Maybe you moved to a new city by yourself. Or all your friends have new significant others that monopolize their weekend nights. Or you just need a change of pace.
You don’t really need a reason to make new friends. Being nice is cool, you guys! But as you may have already found out, meeting people as an adult proves to be far more challenging than it was as a kid or a college student. Time to get creative. These are our six favorite ways to step out of your comfort zone and meet your new BFF—and have fun doing it.
About a year after you graduate from school, a funny thing happens. An itch to learn something new—literally, anything—crops up. Whether it’s improv comedy or art history, jumping into a beginner-level class will introduce you to a bunch of people who are interested in some of the same things that you are. Just make sure you pick a course that requires you to interact with other people … online classes don’t count for this, guys! Check out your local university for continuing education classes, museums for their free class offerings, and local comedy troupes to see if they lead workshops.
If you’re active, odds are pretty good that you’ll enjoy chilling with other people who like to get a little sweaty, too. But making a new friend at your usual spin class can be a bit complicated because you’re not technically supposed to talk during class and there’s limited time before and after the workout to introduce yourself. Solution? Join a social run club. For most groups, you don’t need to be an experienced runner—just someone who enjoys being active. It’s a great way to get to know your hometown a little better, and you’ll bond with other runners as the miles pass.
Plus, most run clubs end with happy hour! (More on that in a sec) So you’ll be rewarded with a drink and get a chance to chat with friends while you’re not trying to keep up the pace. Speciality running stores often have their own weekly run club events, as do many Nike and Lululemon stores. If you’re lucky enough to live in LA or New York City, Electric Flight Crew is worth checking out. The group has meetups throughout the week at different locations throughout the city, pairs with local studios for free cross-training classes, and always has a no-shower happy hour when the workout is over. It’s a super-friendly group, and they welcome new members with open arms.
I’d like to make a case for why you won’t make new friends just by heading to your watering hole and sidling up to the bar. First, this is is impossibly awkward—have you ever tried it? It’s the worst. People don’t know if you’re waiting for someone else, a weird loner, or just want to enjoy your drink in solitude. Second, it’s pretty hit or miss that you’ll find someone who you have enough in common with to continue a full-on, intimate friendship (we’re talking wine-and-Netflix level intimacy, people).
A strategic happy hour, though, is where it’s at. Think about it. Post-run drinks or a wine hour to celebrate an art exhibit opening are going to attract a specific group of people—like you! So you already know you’ll have something in common. And it’s less weird to fly solo at events like this, so you’ll feel less self-conscious. Plus, you have a built-in conversation starter—you’re practically guaranteed to make a new buddy!

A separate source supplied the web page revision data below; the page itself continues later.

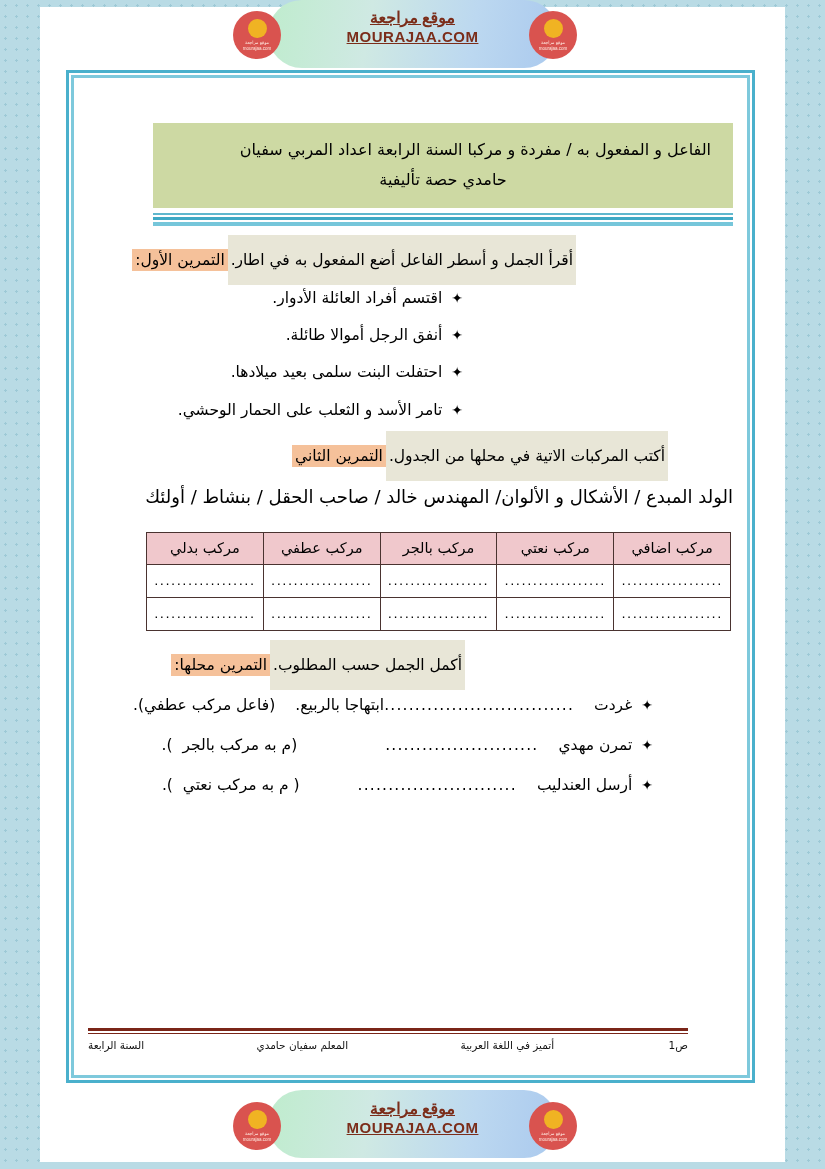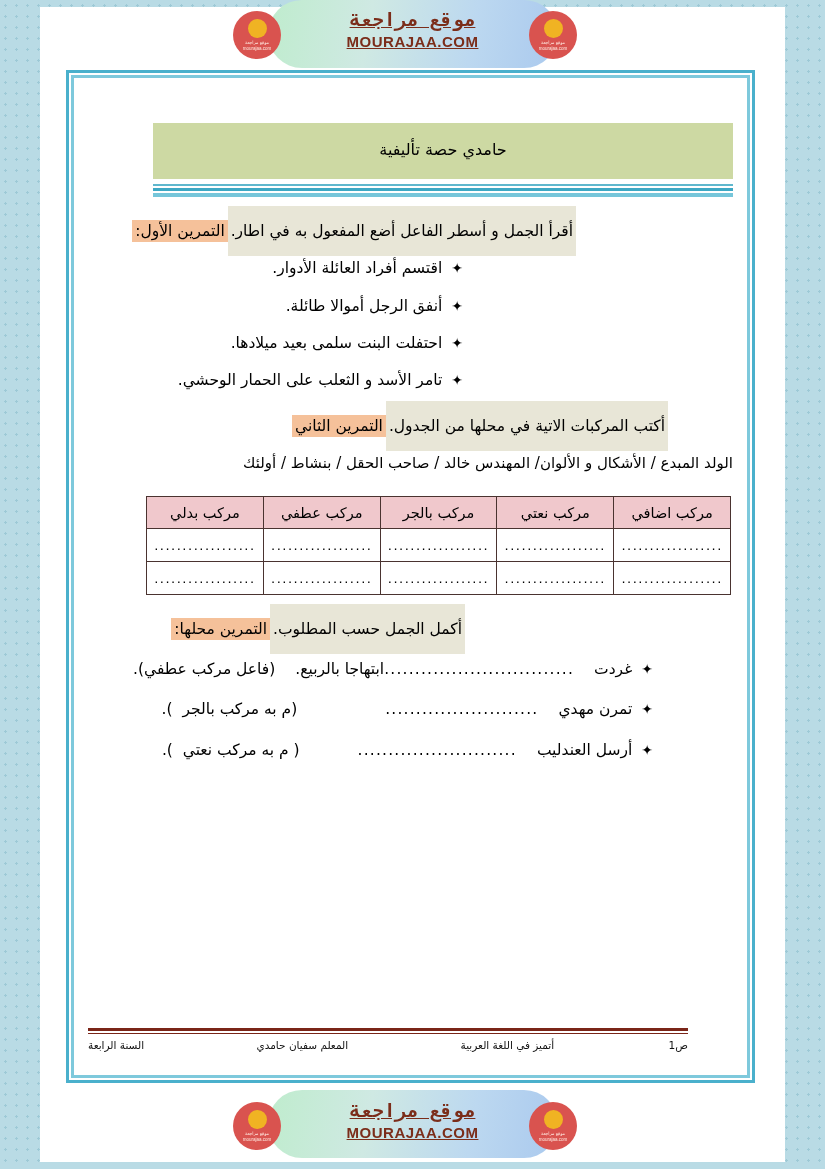"موقع مراجعة" .banner-line1 { font-family: Liberation Mono, monospace -> Liberation Serif, serif; font-size: 19px -> 16px }
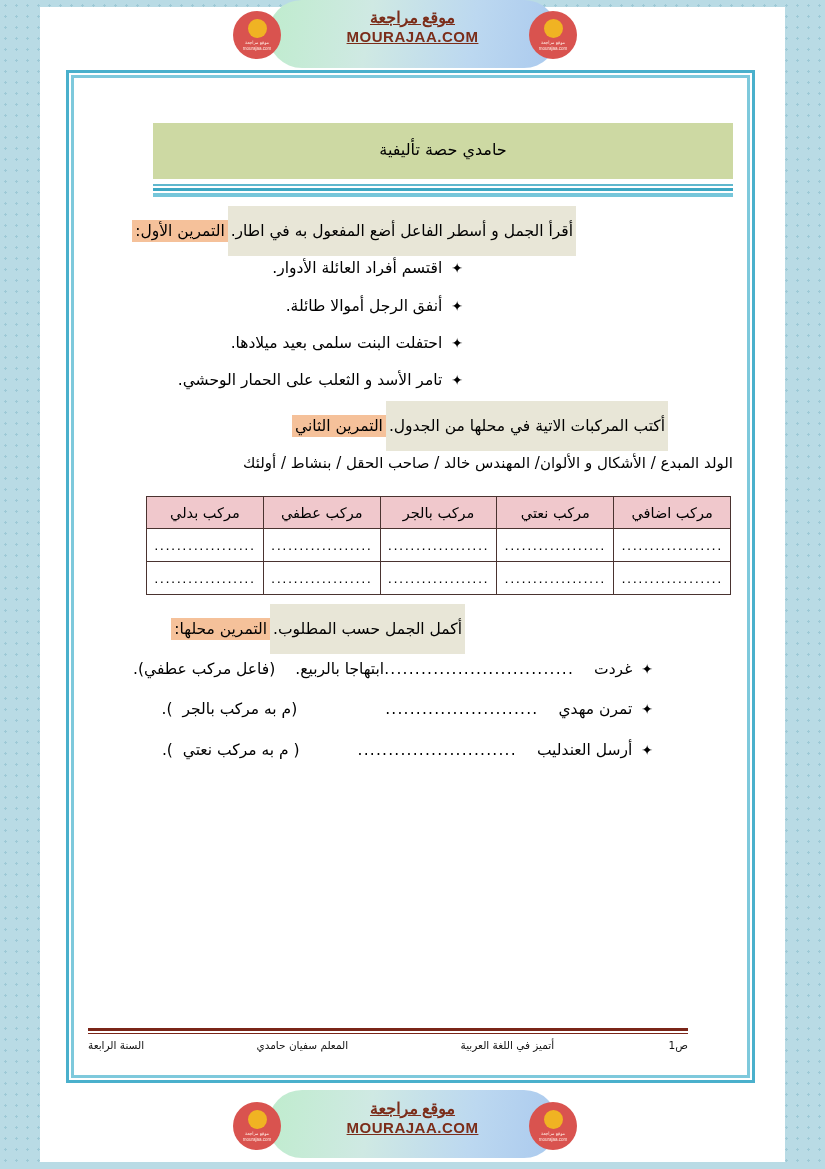"الفاعل و المفعول به /" div.title-line { html: none -> <div>الفاعل و المفعول به / مفردة و مركبا السنة الرابعة اعداد المربي سفيان</div> }
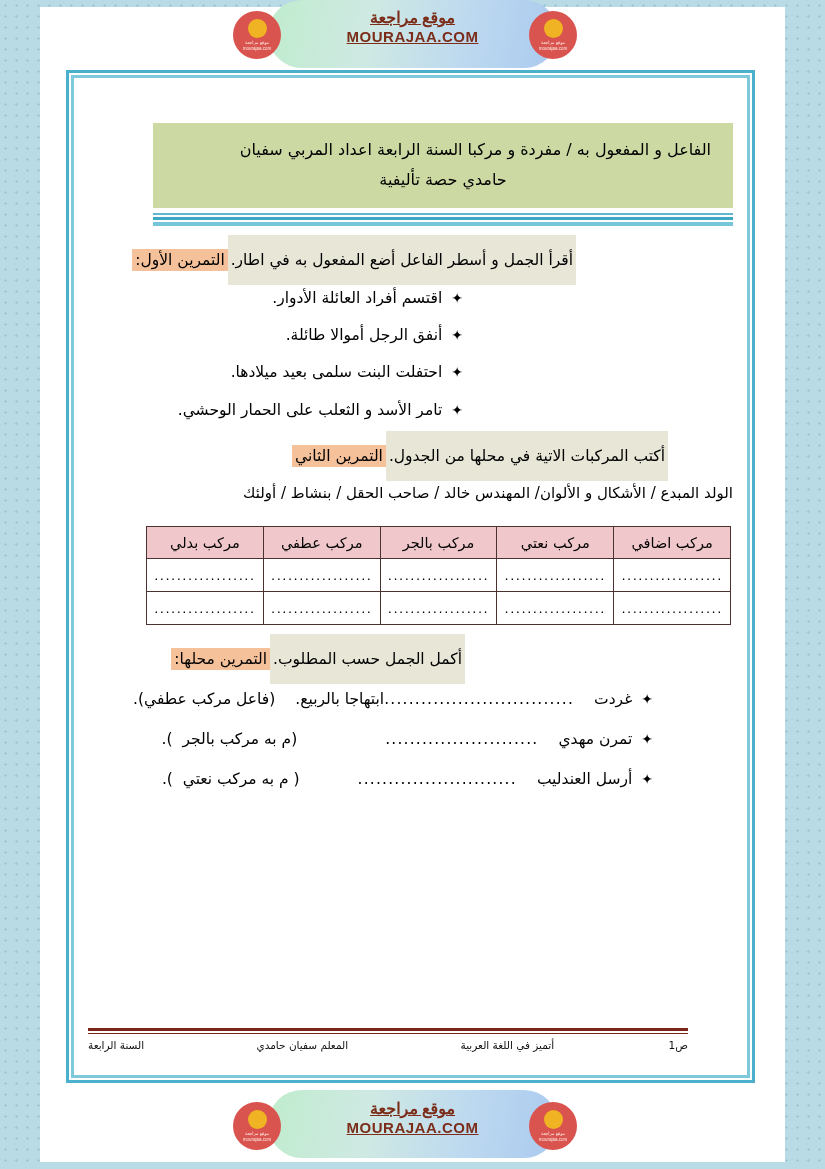"الولد المبدع / الأشكال و" .word-pool { font-size: 15px -> 18px }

Real talk for a second: I’m a hardcore introvert. Walking into a room of more than three people gives me serious anxiety—but I know getting out there is a great way to meet new friends and network, so despite how uncomfortable it makes me feel I’ll begrudgingly do it anyway. But you know where introverts thrive? The internet.
It might sound a little crazy, but social media might be one of the best things that’s ever happened to introverts like me. On platforms like Instagram or Twitter it’s easy to find cool girls who like the same things as me—working out, eating all the food, and LA. I’ve met tons of people simply by leaving a comment on a photo and asking about the new workout class they’re posting about or what to order at the vegan place they just checked into. Funnily enough, this usually ends up with us trying a new workout or restaurant together … which is uncomfortable for like, five seconds, and then you get over it and it turns into an amazing friend-date. Try it out—I promise, it’s way easier than you think!
Yes, dinner parties. Food + wine + multiple hours + small group = the perfect formula for meeting new friends. You’ll always know at least one person (whoever invited you), and because the other attendees are friends or acquaintances of the host, they’ve already been vetted as good friend material.
Don’t have friends that own matching plate sets? That’s ok—dinner parties don’t need to be fussy. In fact, throw one yourself. Make it potluck style if cooking overwhelms you—or do Postmates, which usually makes everyone happy—and ask participants to bring someone new to introduce to the group. All you need to do is make sure everyone’s got a drink, and you’ll end the night with lots of new potential BFFs!
Find a friend or couple that you love hanging with, and tag along on their next outing. Ideally, they’ll be heading to a party or event that extends beyond your usual social circle—work-centric events are always good—where they feel comfortable enough to introduce you to most of the people in the room. If you’re playing the third wheel, don’t cling to your friend like a baby koala holding on to its mother. Circle back every once in a while to touch base and take part in a conversation, but be confident that you can hold your own when talking to strangers.